* THE TASK:
If a record holds a picture, omit that picture and copy everything else exactly.

* DATA FOR ANALYSIS:

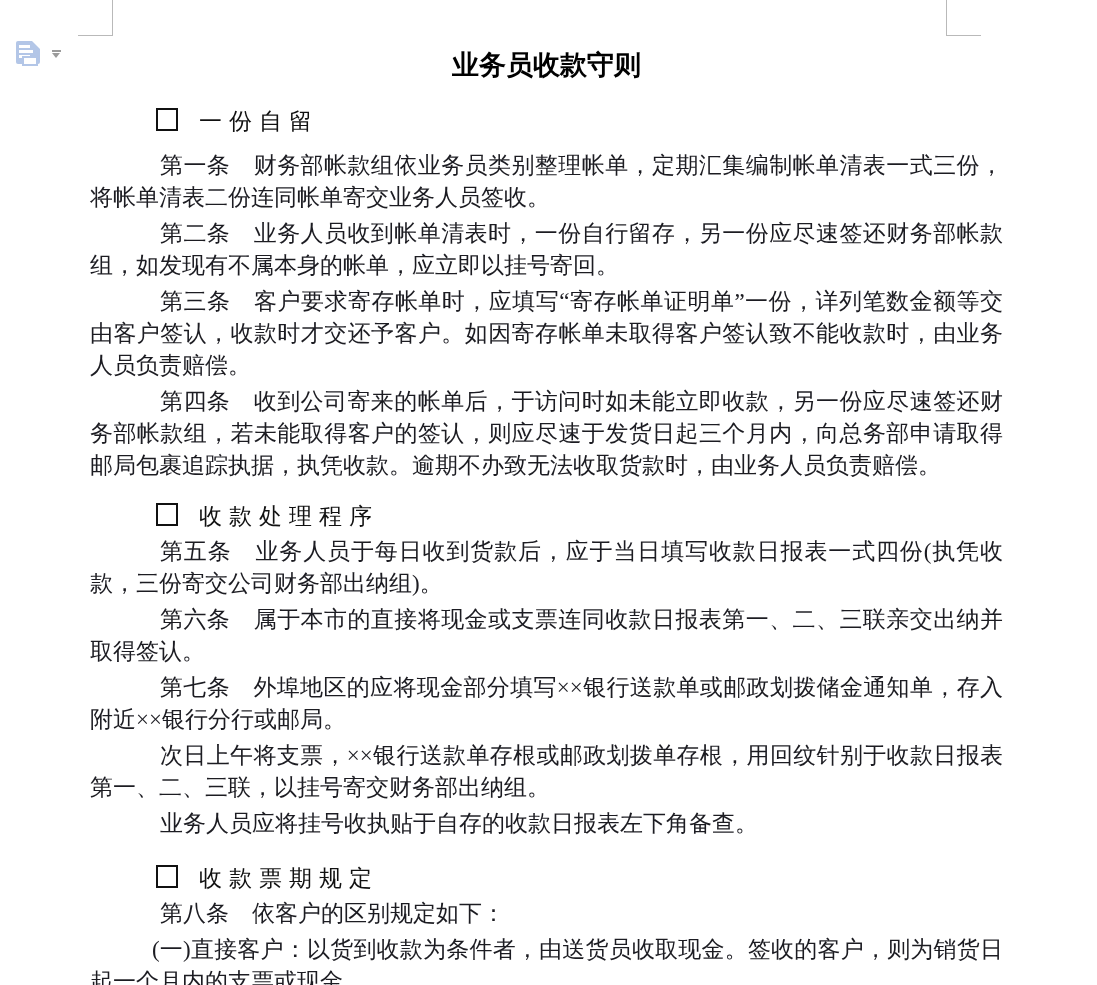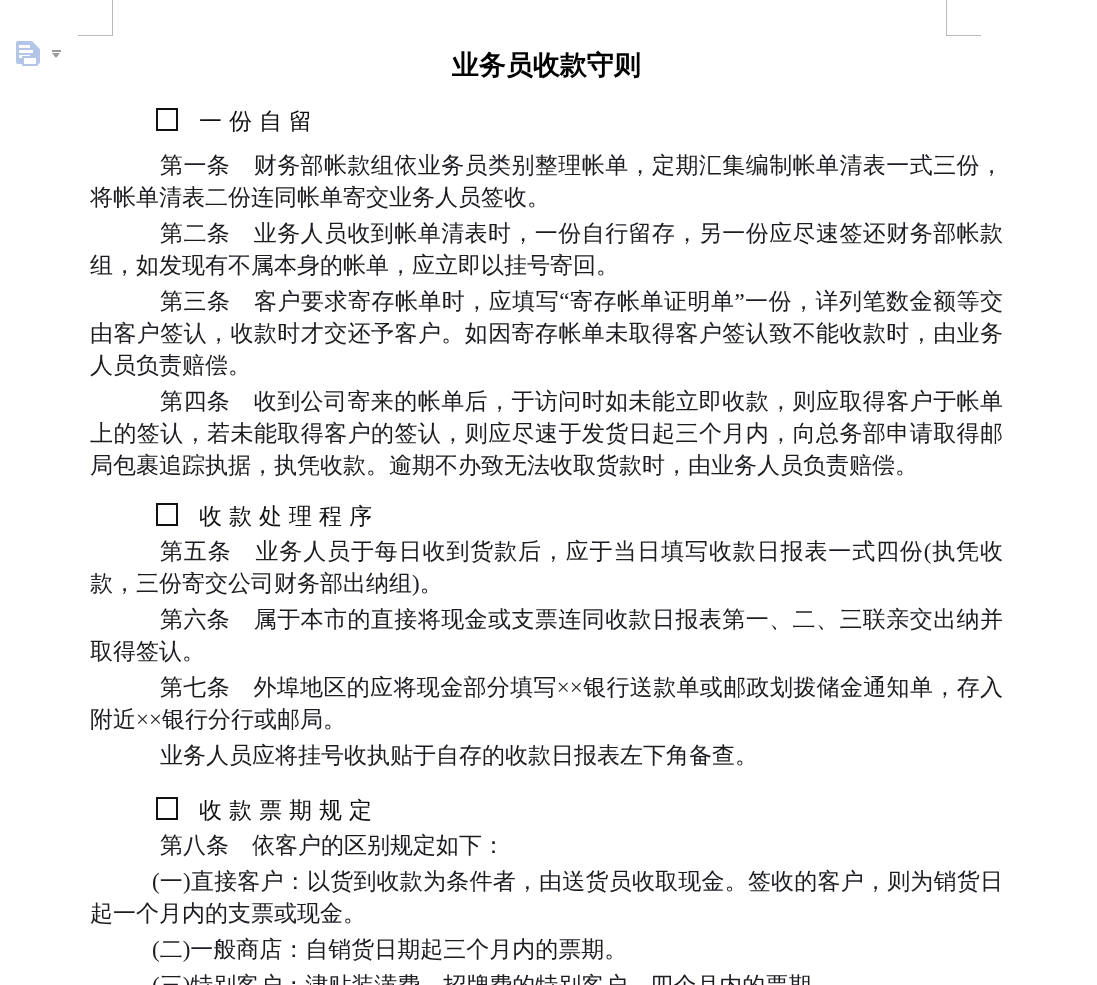--- a/index.html
+++ b/index.html
@@ -181,7 +181,7 @@
           <p class="para">第一条　财务部帐款组依业务员类别整理帐单，定期汇集编制帐单清表一式三份，将帐单清表二份连同帐单寄交业务人员签收。</p>
           <p class="para">第二条　业务人员收到帐单清表时，一份自行留存，另一份应尽速签还财务部帐款组，如发现有不属本身的帐单，应立即以挂号寄回。</p>
           <p class="para">第三条　客户要求寄存帐单时，应填写“寄存帐单证明单”一份，详列笔数金额等交由客户签认，收款时才交还予客户。如因寄存帐单未取得客户签认致不能收款时，由业务人员负责赔偿。</p>
-          <p class="para">第四条　收到公司寄来的帐单后，于访问时如未能立即收款，则应取得客户于帐单上的签认，若未能取得客户的签认，则应尽速于发货日起三个月内，向总务部申请取得邮局包裹追踪执据，执凭收款。逾期不办致无法收取货款时，由业务人员负责赔偿。</p>
+          <p class="para">第四条　收到公司寄来的帐单后，于访问时如未能立即收款，另一份应尽速签还财务部帐款组，若未能取得客户的签认，则应尽速于发货日起三个月内，向总务部申请取得邮局包裹追踪执据，执凭收款。逾期不办致无法收取货款时，由业务人员负责赔偿。</p>
         </section>
         <section class="sec-2">
           <div class="section-heading"><span class="sq"></span><span>收款处理程序</span></div>

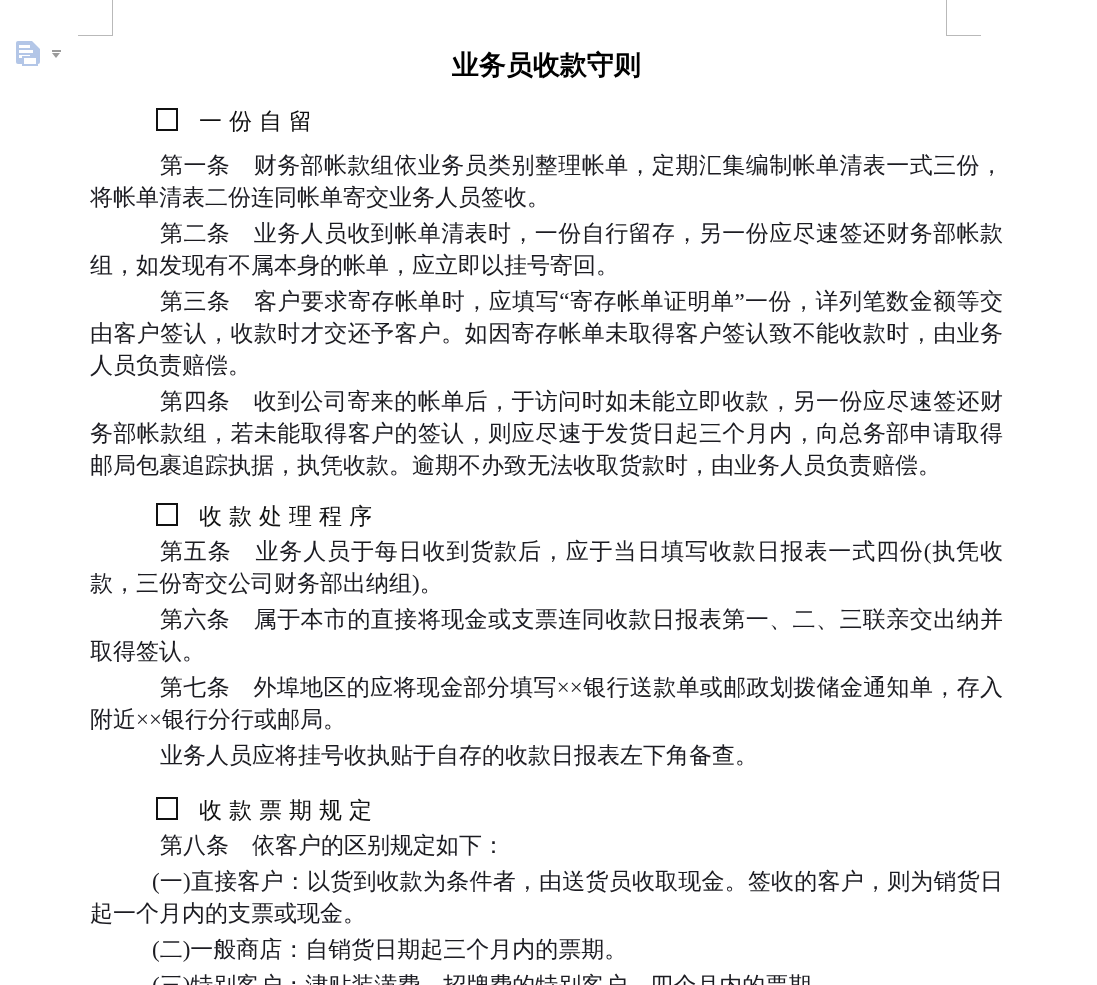--- a/index.html
+++ b/index.html
@@ -188,6 +188,7 @@
           <p class="para">第五条　业务人员于每日收到货款后，应于当日填写收款日报表一式四份(执凭收款，三份寄交公司财务部出纳组)。</p>
           <p class="para">第六条　属于本市的直接将现金或支票连同收款日报表第一、二、三联亲交出纳并取得签认。</p>
           <p class="para">第七条　外埠地区的应将现金部分填写××银行送款单或邮政划拨储金通知单，存入附近××银行分行或邮局。</p>
+          <p class="para">次日上午将支票，××银行送款单存根或邮政划拨单存根，用回纹针别于收款日报表第一、二、三联，以挂号寄交财务部出纳组。</p>
           <p class="para">业务人员应将挂号收执贴于自存的收款日报表左下角备查。</p>
         </section>
         <section class="sec-3">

* THE COMPLETED TASK:
--- a/index.html
+++ b/index.html
@@ -181,7 +181,7 @@
           <p class="para">第一条　财务部帐款组依业务员类别整理帐单，定期汇集编制帐单清表一式三份，将帐单清表二份连同帐单寄交业务人员签收。</p>
           <p class="para">第二条　业务人员收到帐单清表时，一份自行留存，另一份应尽速签还财务部帐款组，如发现有不属本身的帐单，应立即以挂号寄回。</p>
           <p class="para">第三条　客户要求寄存帐单时，应填写“寄存帐单证明单”一份，详列笔数金额等交由客户签认，收款时才交还予客户。如因寄存帐单未取得客户签认致不能收款时，由业务人员负责赔偿。</p>
-          <p class="para">第四条　收到公司寄来的帐单后，于访问时如未能立即收款，则应取得客户于帐单上的签认，若未能取得客户的签认，则应尽速于发货日起三个月内，向总务部申请取得邮局包裹追踪执据，执凭收款。逾期不办致无法收取货款时，由业务人员负责赔偿。</p>
+          <p class="para">第四条　收到公司寄来的帐单后，于访问时如未能立即收款，另一份应尽速签还财务部帐款组，若未能取得客户的签认，则应尽速于发货日起三个月内，向总务部申请取得邮局包裹追踪执据，执凭收款。逾期不办致无法收取货款时，由业务人员负责赔偿。</p>
         </section>
         <section class="sec-2">
           <div class="section-heading"><span class="sq"></span><span>收款处理程序</span></div>

--- a/index.html
+++ b/index.html
@@ -188,6 +188,7 @@
           <p class="para">第五条　业务人员于每日收到货款后，应于当日填写收款日报表一式四份(执凭收款，三份寄交公司财务部出纳组)。</p>
           <p class="para">第六条　属于本市的直接将现金或支票连同收款日报表第一、二、三联亲交出纳并取得签认。</p>
           <p class="para">第七条　外埠地区的应将现金部分填写××银行送款单或邮政划拨储金通知单，存入附近××银行分行或邮局。</p>
+          <p class="para">次日上午将支票，××银行送款单存根或邮政划拨单存根，用回纹针别于收款日报表第一、二、三联，以挂号寄交财务部出纳组。</p>
           <p class="para">业务人员应将挂号收执贴于自存的收款日报表左下角备查。</p>
         </section>
         <section class="sec-3">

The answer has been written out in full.